(Before and after images)
-- -- --

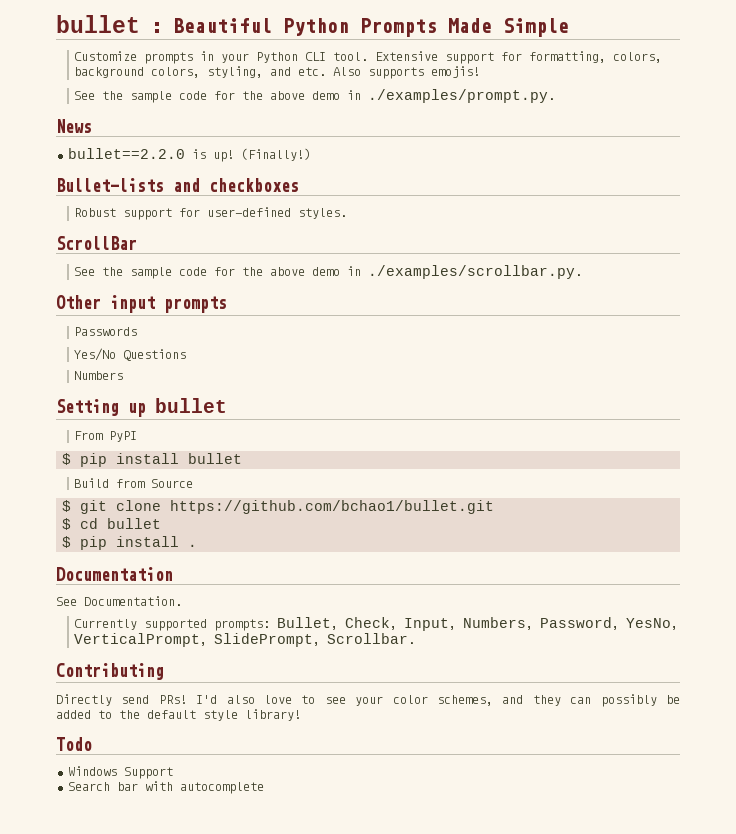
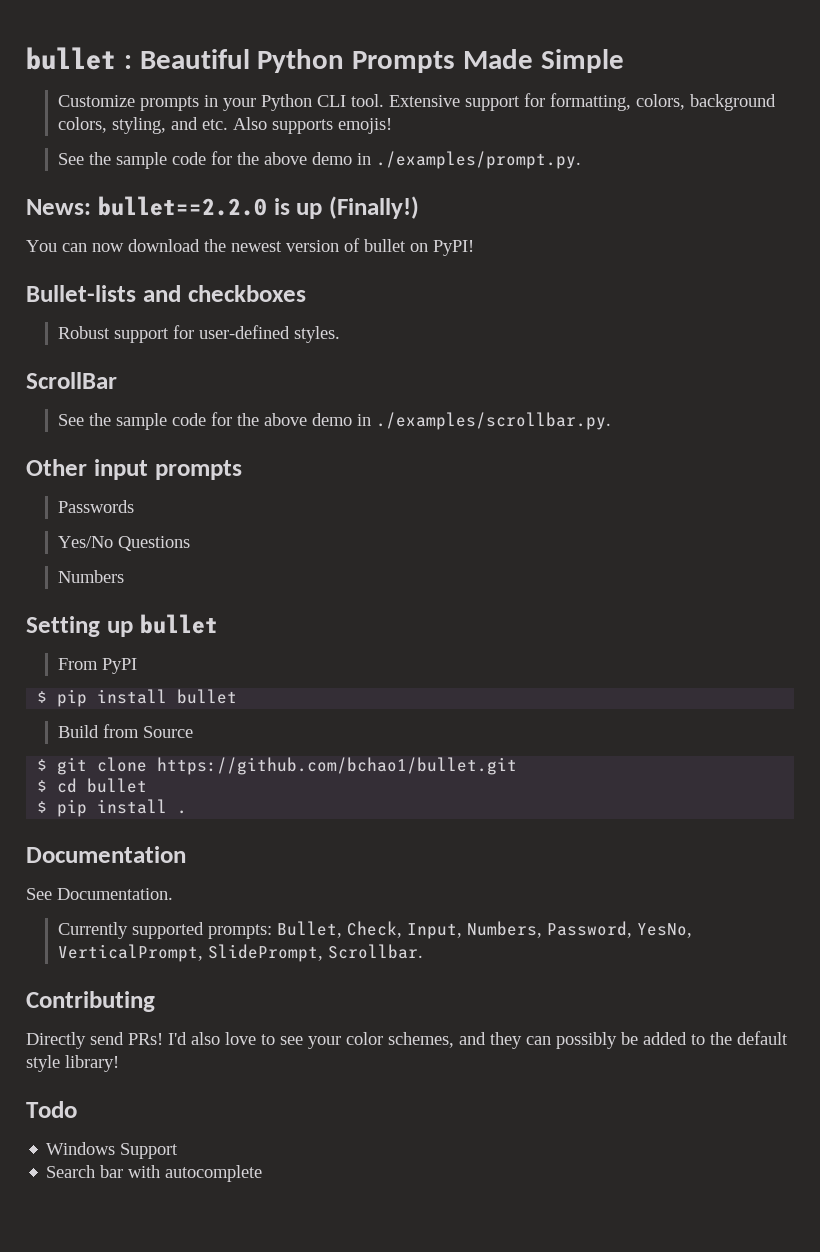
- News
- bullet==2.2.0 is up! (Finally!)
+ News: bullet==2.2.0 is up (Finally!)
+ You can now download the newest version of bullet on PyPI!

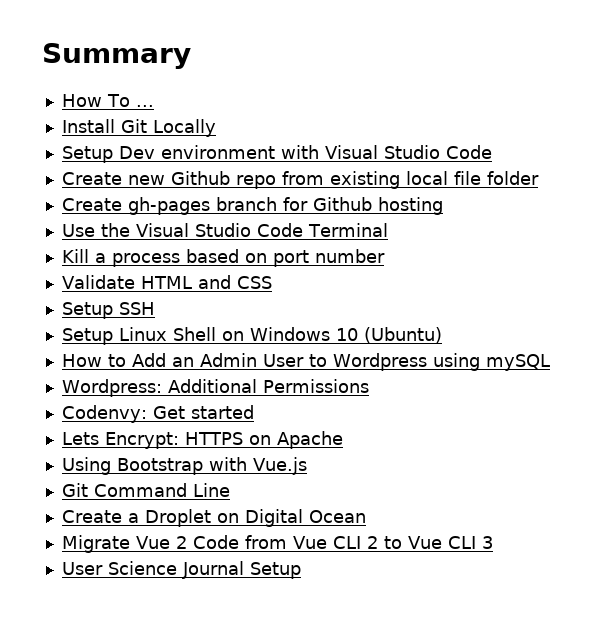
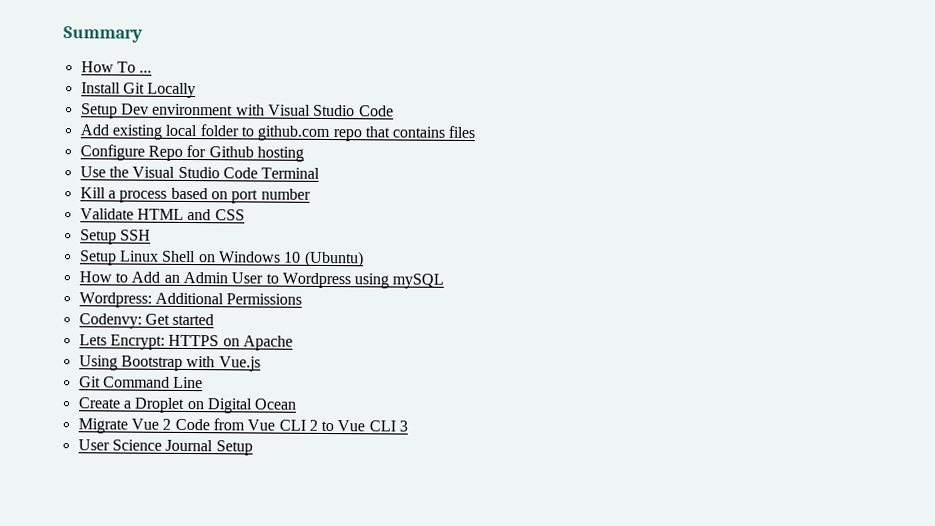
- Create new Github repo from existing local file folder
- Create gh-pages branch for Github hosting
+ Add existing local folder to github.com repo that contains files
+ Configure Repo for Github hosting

-- -- --

- **Task description**
Every line above with the string "local" in it should be copied into the answer.

- **Answer to this task**
- Create new Github repo from existing local file folder
+ Add existing local folder to github.com repo that contains files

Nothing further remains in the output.